##### MATERIALS PROVIDED #####
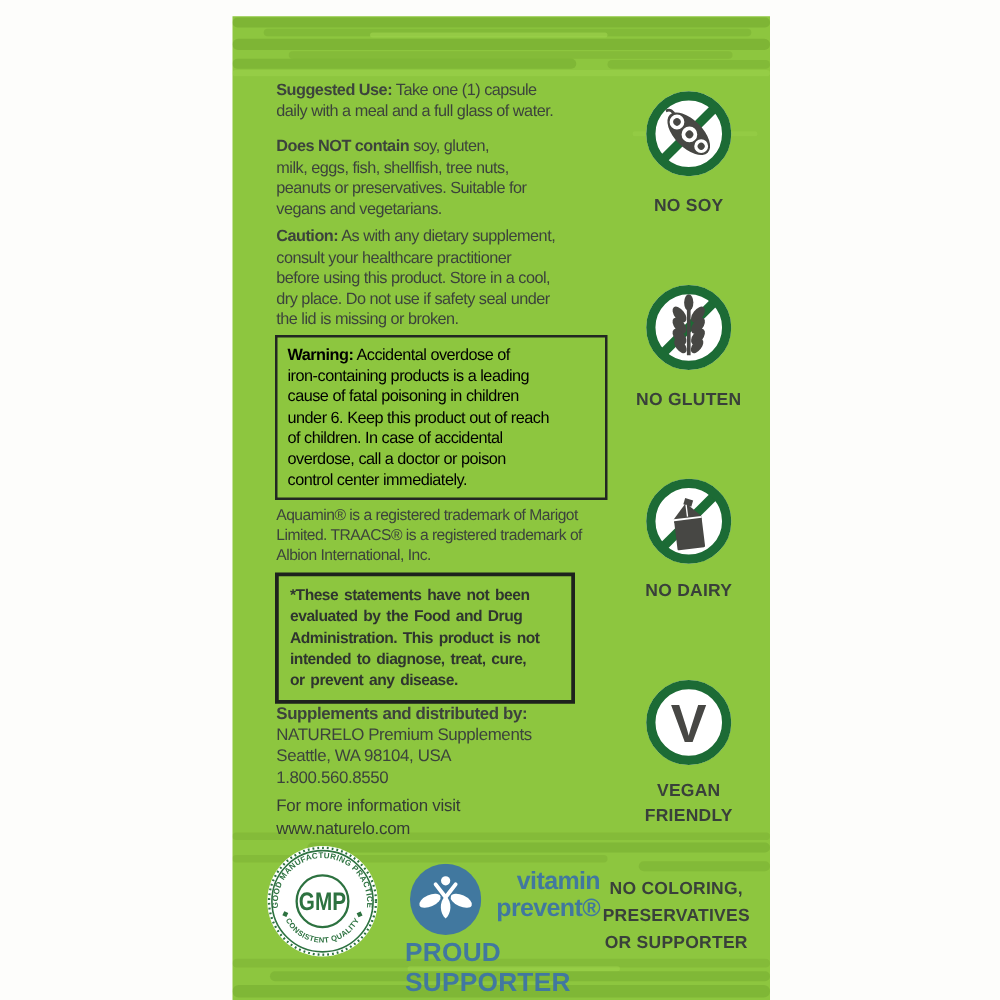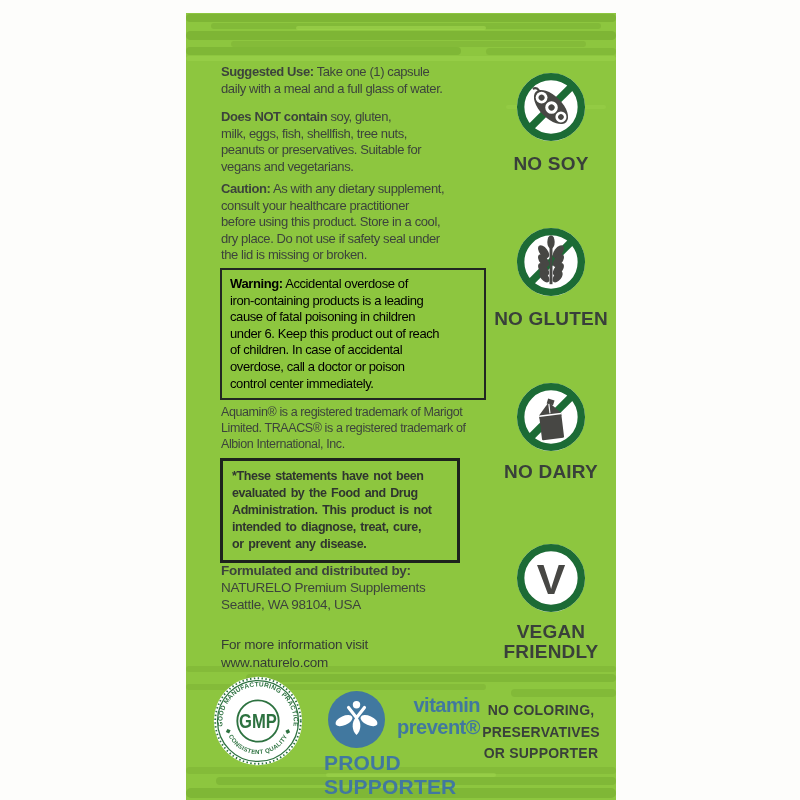--- a/index.html
+++ b/index.html
@@ -41,7 +41,7 @@
   .badge{position:absolute;left:328px;width:74px;height:74px}
   .badge-label{
     position:absolute;left:298px;width:134px;text-align:center;
-    font-weight:700;font-size:19px;letter-spacing:0.2px;color:#39403a;line-height:20px;
+    font-weight:700;font-size:14px;letter-spacing:0.2px;color:#39403a;line-height:20px;
   }
   .gmp{position:absolute;left:26px;top:662px;width:92px;height:92px}
   .angel{position:absolute;left:142px;top:678px;width:57px;height:57px}

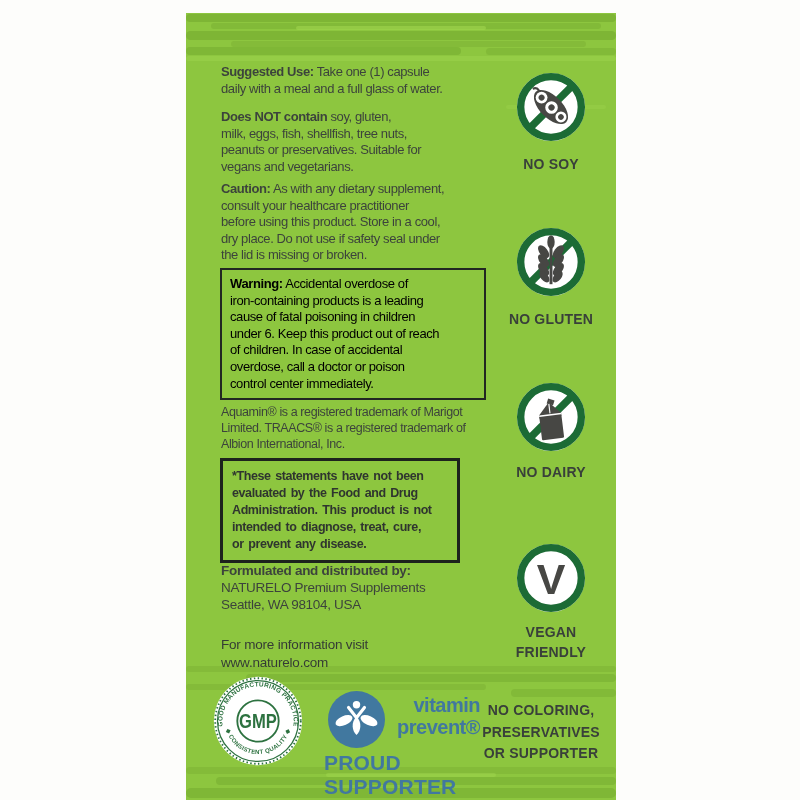--- a/index.html
+++ b/index.html
@@ -118,7 +118,7 @@
 or prevent any disease.</div>
 
   <div class="distrib">
-    <div class="hd">Formulated and distributed by:</div>
+    <div class="hd">Supplements and distributed by:</div>
     <div>NATURELO Premium Supplements</div>
     <div>Seattle, WA 98104, USA</div>
   </div>

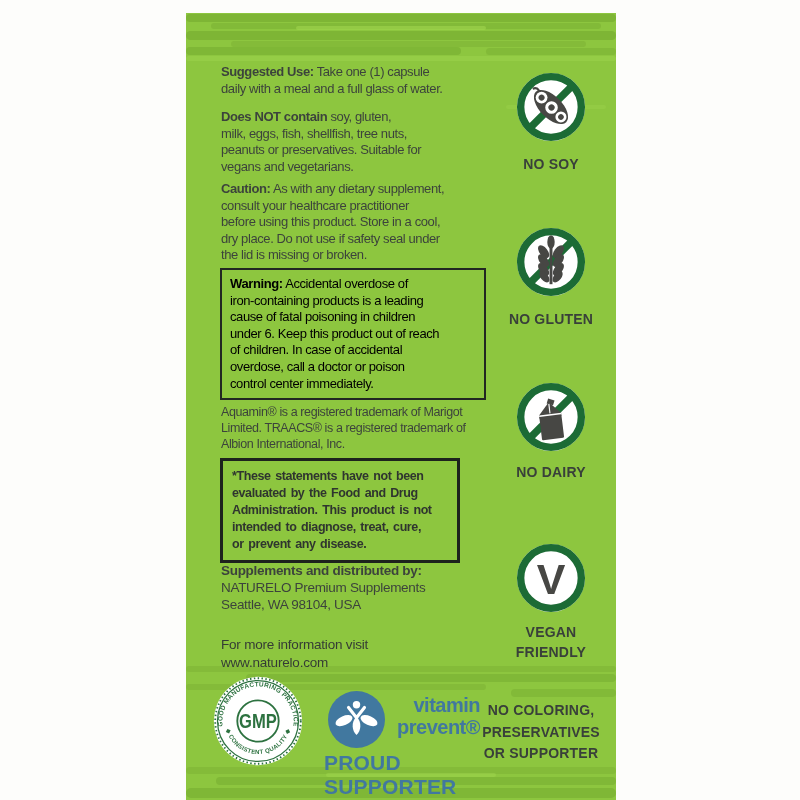--- a/index.html
+++ b/index.html
@@ -121,6 +121,7 @@
     <div class="hd">Supplements and distributed by:</div>
     <div>NATURELO Premium Supplements</div>
     <div>Seattle, WA 98104, USA</div>
+    <div>1.800.560.8550</div>
   </div>
 
   <div class="moreinfo">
#####
> _WHAT THE TASK ASKS_:
Retype every entry word for word, but do not carry over the pictures.

> _RESULT_:
--- a/index.html
+++ b/index.html
@@ -41,7 +41,7 @@
   .badge{position:absolute;left:328px;width:74px;height:74px}
   .badge-label{
     position:absolute;left:298px;width:134px;text-align:center;
-    font-weight:700;font-size:19px;letter-spacing:0.2px;color:#39403a;line-height:20px;
+    font-weight:700;font-size:14px;letter-spacing:0.2px;color:#39403a;line-height:20px;
   }
   .gmp{position:absolute;left:26px;top:662px;width:92px;height:92px}
   .angel{position:absolute;left:142px;top:678px;width:57px;height:57px}

--- a/index.html
+++ b/index.html
@@ -118,7 +118,7 @@
 or prevent any disease.</div>
 
   <div class="distrib">
-    <div class="hd">Formulated and distributed by:</div>
+    <div class="hd">Supplements and distributed by:</div>
     <div>NATURELO Premium Supplements</div>
     <div>Seattle, WA 98104, USA</div>
   </div>

--- a/index.html
+++ b/index.html
@@ -121,6 +121,7 @@
     <div class="hd">Supplements and distributed by:</div>
     <div>NATURELO Premium Supplements</div>
     <div>Seattle, WA 98104, USA</div>
+    <div>1.800.560.8550</div>
   </div>
 
   <div class="moreinfo">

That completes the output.